[Revision tracking records]
----------
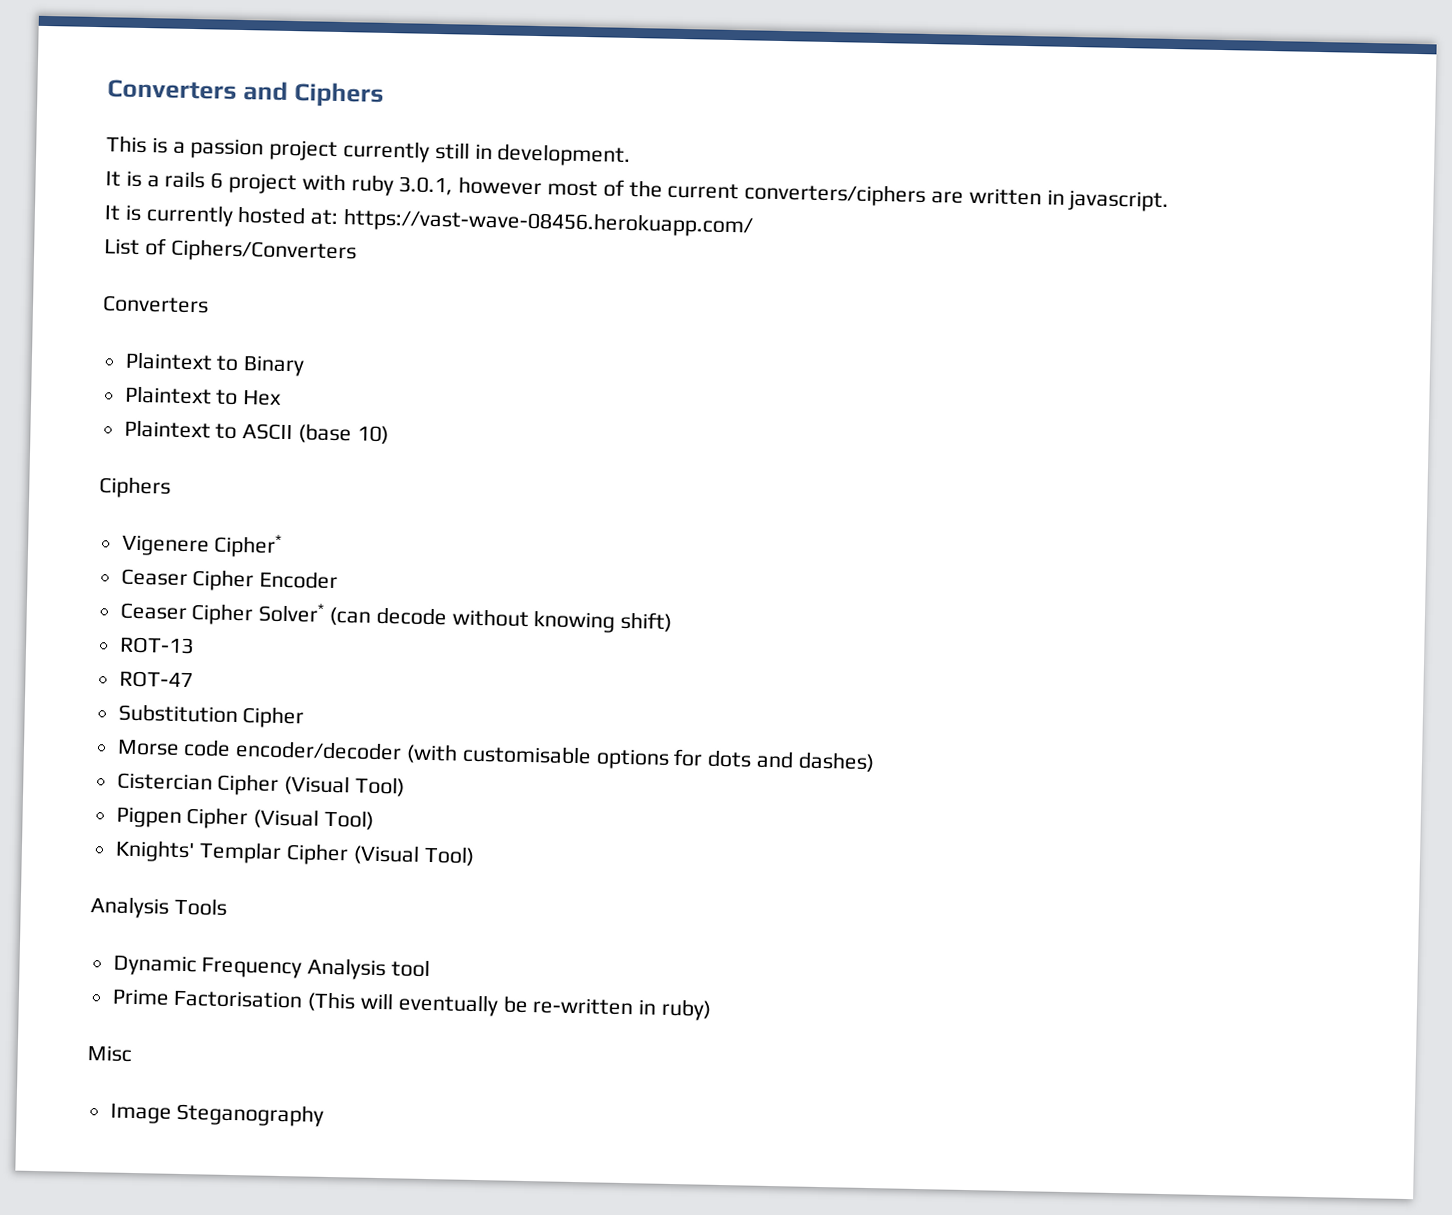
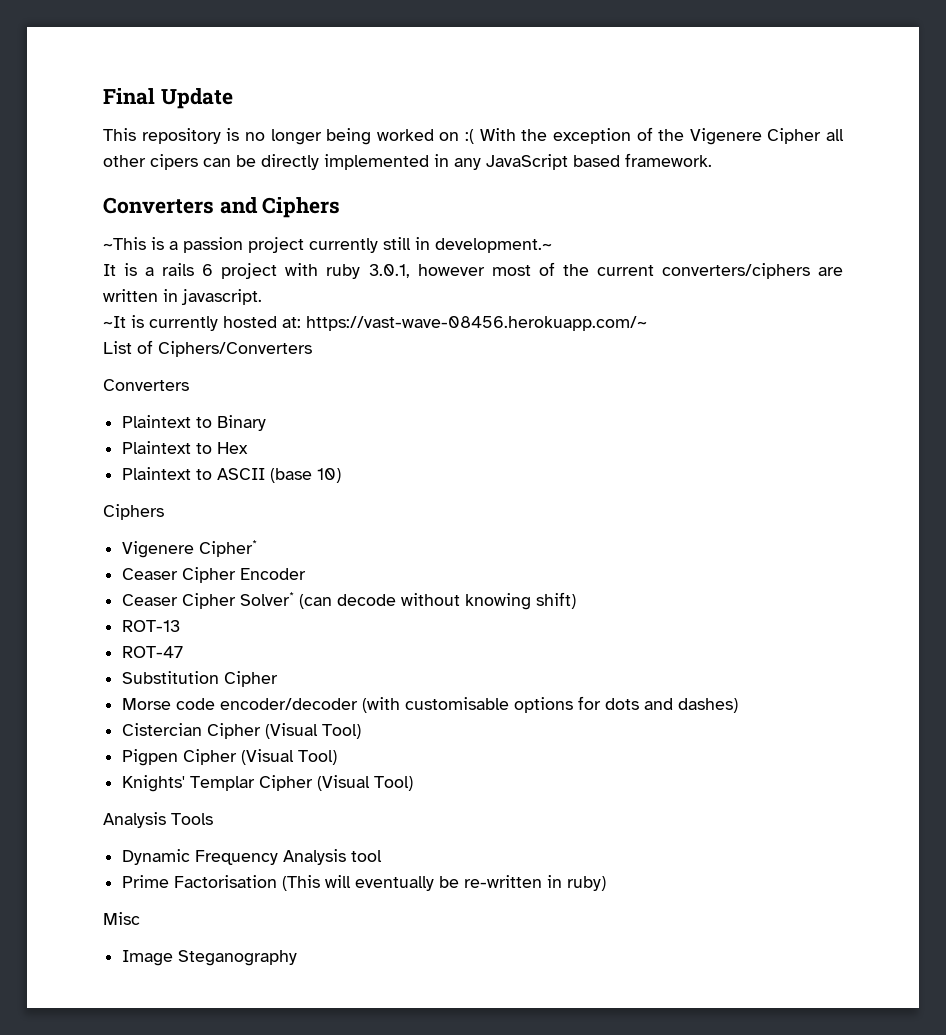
+ Final Update
+ This repository is no longer being worked on :( With the exception of the Vigenere Cipher all other cipers can be directly implemented in any JavaScript based framework.
- This is a passion project currently still in development.
+ ~This is a passion project currently still in development.~
- It is currently hosted at: https://vast-wave-08456.herokuapp.com/
+ ~It is currently hosted at: https://vast-wave-08456.herokuapp.com/~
----------
Task brief
With the string "https" as the key, filter the data above and show the lines that match.

Output
- It is currently hosted at: https://vast-wave-08456.herokuapp.com/
+ ~It is currently hosted at: https://vast-wave-08456.herokuapp.com/~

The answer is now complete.